* DATA *
BEGIN

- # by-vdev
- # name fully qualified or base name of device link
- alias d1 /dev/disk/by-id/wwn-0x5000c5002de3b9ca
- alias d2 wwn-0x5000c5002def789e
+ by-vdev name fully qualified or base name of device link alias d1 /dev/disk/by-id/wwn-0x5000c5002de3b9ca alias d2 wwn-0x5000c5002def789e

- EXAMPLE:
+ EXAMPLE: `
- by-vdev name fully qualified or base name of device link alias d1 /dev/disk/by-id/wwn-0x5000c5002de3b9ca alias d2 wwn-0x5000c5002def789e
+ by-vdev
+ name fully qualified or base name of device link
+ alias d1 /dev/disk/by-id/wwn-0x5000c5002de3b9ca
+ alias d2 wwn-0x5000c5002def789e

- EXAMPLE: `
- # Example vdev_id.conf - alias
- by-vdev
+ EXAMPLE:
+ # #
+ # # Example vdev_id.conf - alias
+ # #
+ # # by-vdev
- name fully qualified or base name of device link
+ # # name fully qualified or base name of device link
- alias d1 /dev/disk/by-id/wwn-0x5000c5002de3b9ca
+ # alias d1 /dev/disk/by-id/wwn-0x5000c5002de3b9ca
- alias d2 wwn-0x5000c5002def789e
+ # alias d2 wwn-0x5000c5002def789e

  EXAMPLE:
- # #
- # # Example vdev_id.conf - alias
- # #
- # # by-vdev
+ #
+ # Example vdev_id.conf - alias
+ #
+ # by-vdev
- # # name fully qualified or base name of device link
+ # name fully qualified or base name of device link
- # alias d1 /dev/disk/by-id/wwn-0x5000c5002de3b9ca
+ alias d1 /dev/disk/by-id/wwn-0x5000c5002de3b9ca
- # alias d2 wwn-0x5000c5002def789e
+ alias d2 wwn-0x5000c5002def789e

END
BEGIN

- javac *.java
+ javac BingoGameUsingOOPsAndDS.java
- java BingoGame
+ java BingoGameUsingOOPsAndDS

END
BEGIN

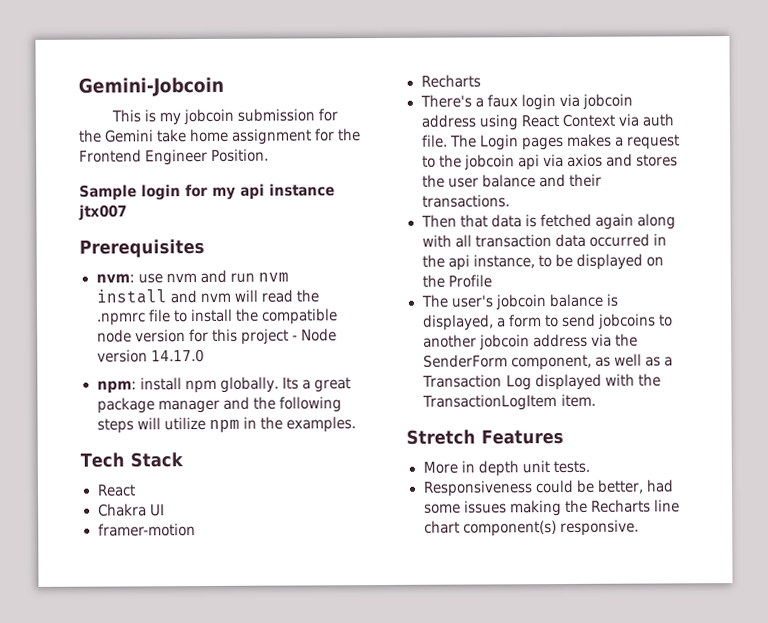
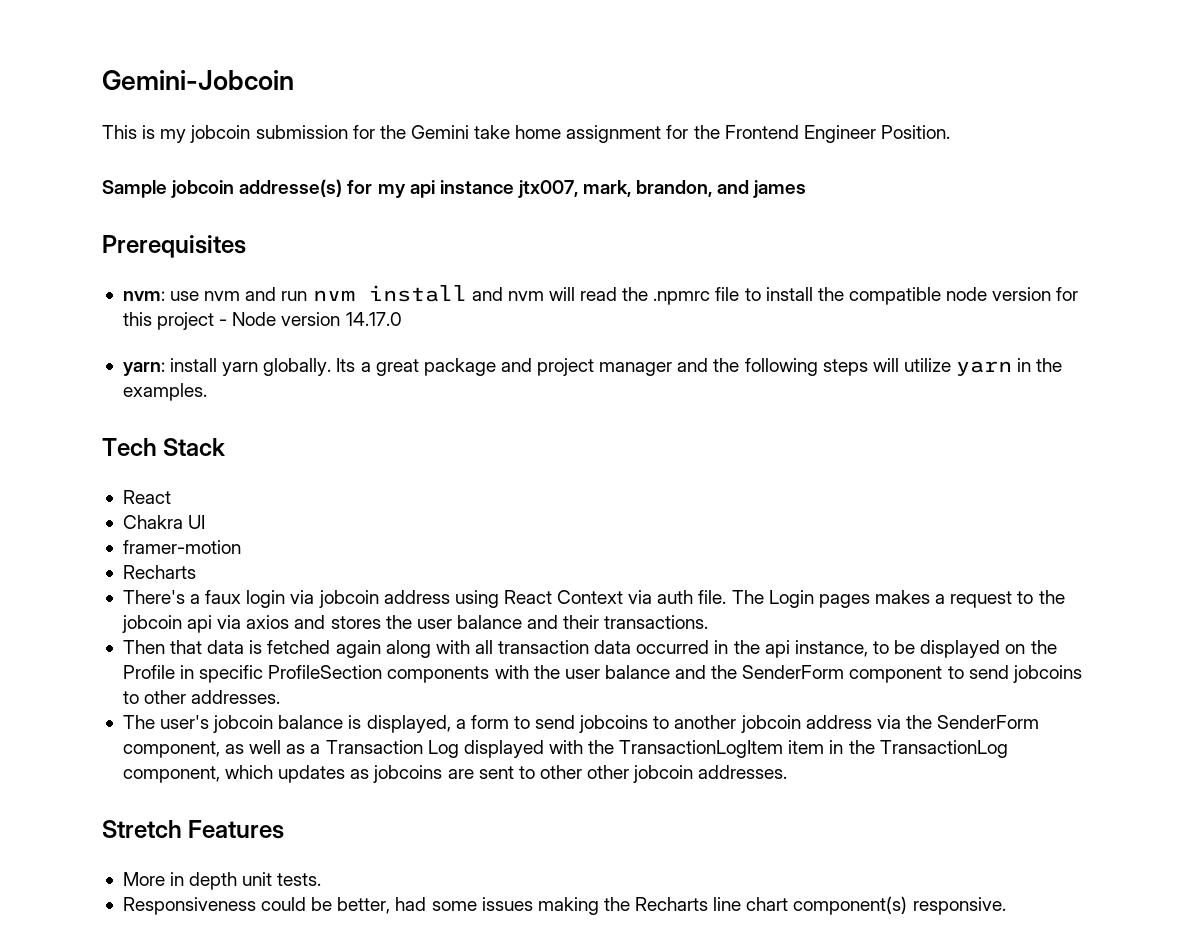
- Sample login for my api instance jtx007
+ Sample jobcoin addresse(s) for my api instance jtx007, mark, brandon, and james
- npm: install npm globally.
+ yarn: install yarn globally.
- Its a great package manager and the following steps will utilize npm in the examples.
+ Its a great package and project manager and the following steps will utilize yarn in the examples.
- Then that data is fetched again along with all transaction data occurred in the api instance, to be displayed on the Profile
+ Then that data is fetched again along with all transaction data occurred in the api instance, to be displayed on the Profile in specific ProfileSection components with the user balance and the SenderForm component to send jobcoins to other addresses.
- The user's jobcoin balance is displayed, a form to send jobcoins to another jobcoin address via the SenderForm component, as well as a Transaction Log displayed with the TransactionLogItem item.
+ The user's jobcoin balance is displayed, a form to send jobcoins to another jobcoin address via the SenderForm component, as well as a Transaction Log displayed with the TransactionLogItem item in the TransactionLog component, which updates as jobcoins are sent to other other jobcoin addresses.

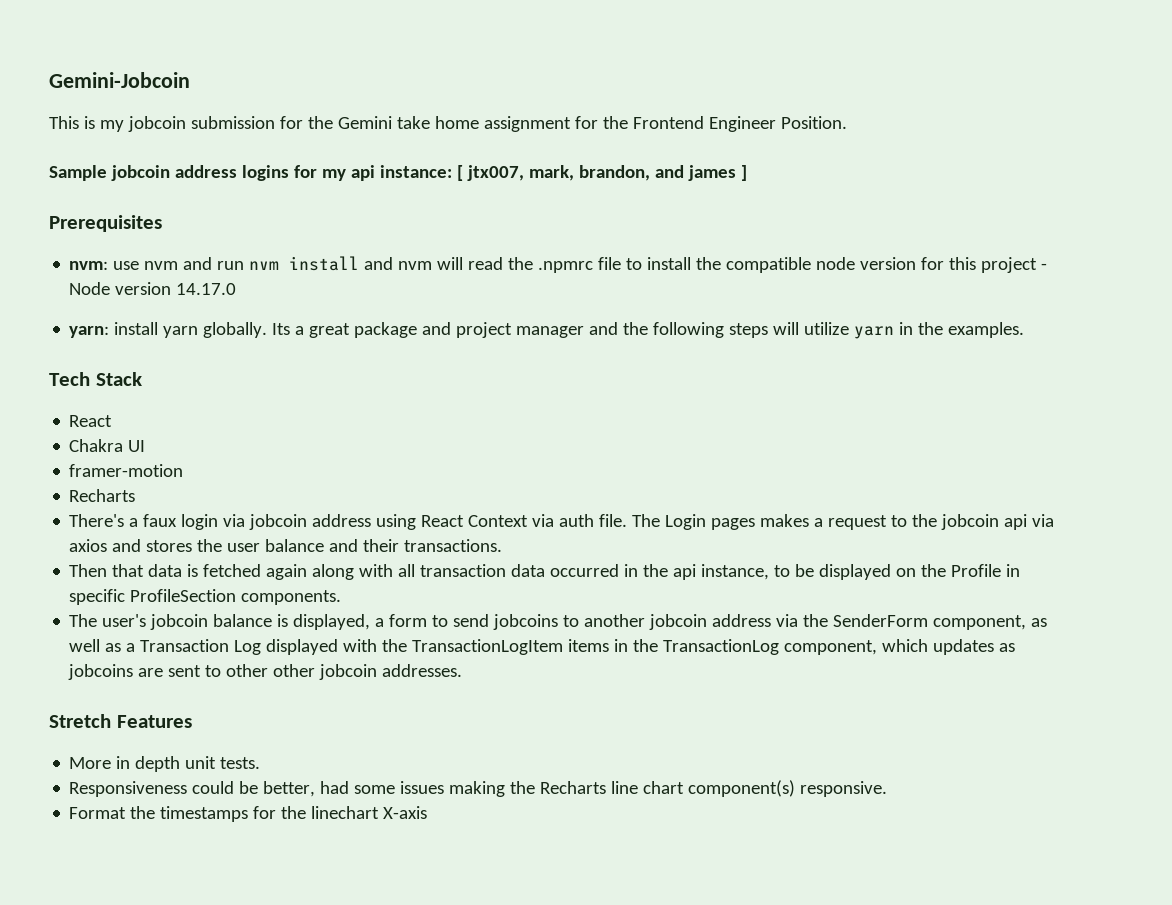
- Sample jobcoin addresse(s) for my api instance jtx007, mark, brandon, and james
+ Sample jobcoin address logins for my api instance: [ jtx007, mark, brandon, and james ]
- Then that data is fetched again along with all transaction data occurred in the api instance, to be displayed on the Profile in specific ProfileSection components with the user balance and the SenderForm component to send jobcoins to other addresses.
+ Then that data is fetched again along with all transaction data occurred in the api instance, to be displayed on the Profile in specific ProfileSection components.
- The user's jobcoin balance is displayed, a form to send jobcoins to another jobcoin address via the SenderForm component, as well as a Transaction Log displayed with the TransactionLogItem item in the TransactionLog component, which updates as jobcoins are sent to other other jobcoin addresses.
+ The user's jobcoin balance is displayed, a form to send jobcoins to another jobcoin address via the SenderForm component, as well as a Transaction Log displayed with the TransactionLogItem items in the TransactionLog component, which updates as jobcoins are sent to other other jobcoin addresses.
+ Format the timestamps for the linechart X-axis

END

* WHAT YOU WILL DO *
Please return all lines above in which the string "examples" is found.

* TASK OUTPUT *
- Its a great package manager and the following steps will utilize npm in the examples.
+ Its a great package and project manager and the following steps will utilize yarn in the examples.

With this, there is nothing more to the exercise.